Change detection outputs:
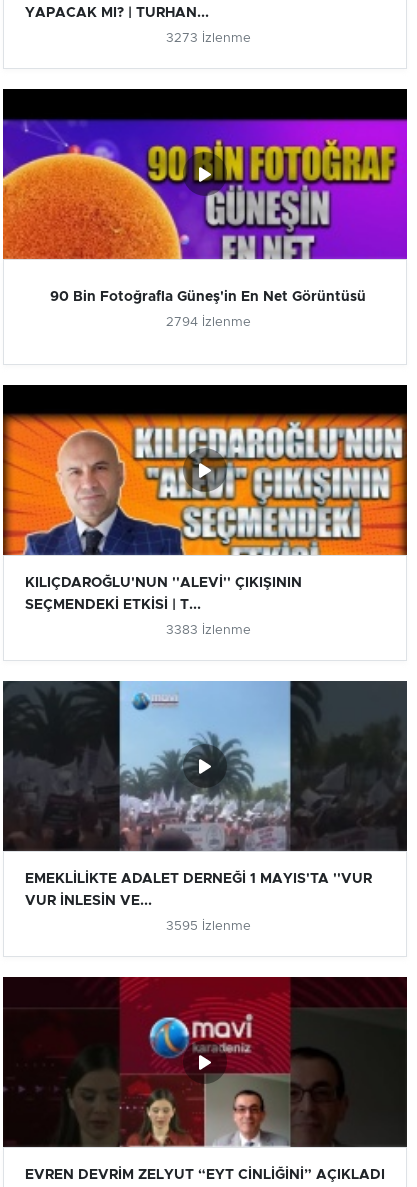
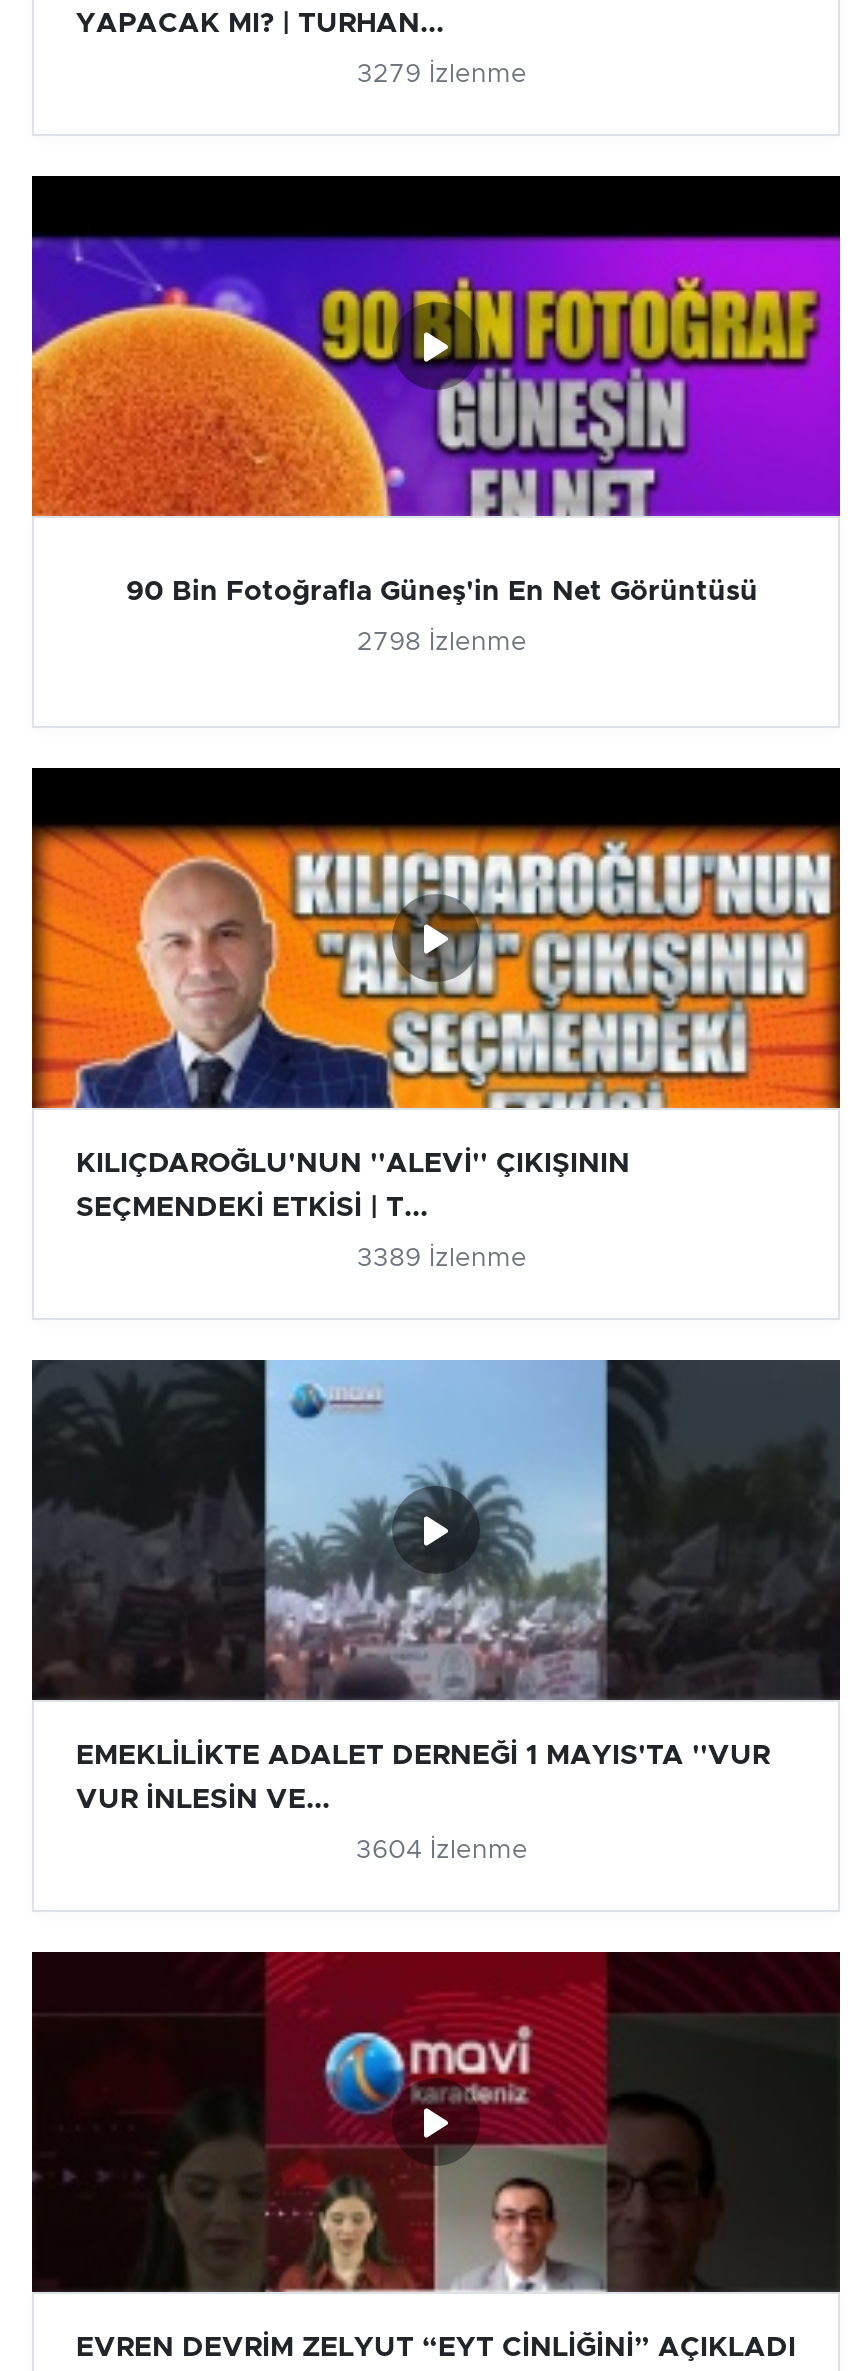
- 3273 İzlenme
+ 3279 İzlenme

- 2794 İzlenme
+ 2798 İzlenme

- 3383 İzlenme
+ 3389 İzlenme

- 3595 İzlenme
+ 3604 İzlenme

§ **Action item**:
Once the pictures are removed, reproduce the remaining entries above exactly.

§ **Answer space**:
- 3273 İzlenme
+ 3279 İzlenme

- 2794 İzlenme
+ 2798 İzlenme

- 3383 İzlenme
+ 3389 İzlenme

- 3595 İzlenme
+ 3604 İzlenme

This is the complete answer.